Activity:
In how many lines of the records does the word "trạng" appear? Reply with the number and nothing else.
[Extracted records — start]
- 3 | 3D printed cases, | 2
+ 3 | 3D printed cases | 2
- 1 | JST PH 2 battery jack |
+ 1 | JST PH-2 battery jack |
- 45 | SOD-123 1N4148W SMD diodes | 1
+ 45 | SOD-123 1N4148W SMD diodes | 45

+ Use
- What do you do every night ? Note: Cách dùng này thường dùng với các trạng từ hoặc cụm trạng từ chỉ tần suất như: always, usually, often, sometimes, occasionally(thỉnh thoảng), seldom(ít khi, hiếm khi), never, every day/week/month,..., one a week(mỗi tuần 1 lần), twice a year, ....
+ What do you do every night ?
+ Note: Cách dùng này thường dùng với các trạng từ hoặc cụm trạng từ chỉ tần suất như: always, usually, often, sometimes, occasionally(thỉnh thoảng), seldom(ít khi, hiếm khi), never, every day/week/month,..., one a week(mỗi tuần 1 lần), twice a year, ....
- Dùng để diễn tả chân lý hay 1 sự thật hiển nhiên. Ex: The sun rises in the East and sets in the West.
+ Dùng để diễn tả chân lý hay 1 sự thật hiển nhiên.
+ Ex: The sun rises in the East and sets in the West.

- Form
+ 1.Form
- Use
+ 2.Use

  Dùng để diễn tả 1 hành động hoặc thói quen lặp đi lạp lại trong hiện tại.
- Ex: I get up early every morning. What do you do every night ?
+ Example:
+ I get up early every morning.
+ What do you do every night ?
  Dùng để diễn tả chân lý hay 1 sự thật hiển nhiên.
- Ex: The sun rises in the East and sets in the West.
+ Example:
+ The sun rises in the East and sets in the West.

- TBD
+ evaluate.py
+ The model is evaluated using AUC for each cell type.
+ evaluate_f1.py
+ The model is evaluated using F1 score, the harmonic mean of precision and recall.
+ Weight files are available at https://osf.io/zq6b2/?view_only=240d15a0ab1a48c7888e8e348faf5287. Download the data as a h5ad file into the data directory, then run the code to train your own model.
[Extracted records — finish]
Exercise output:
2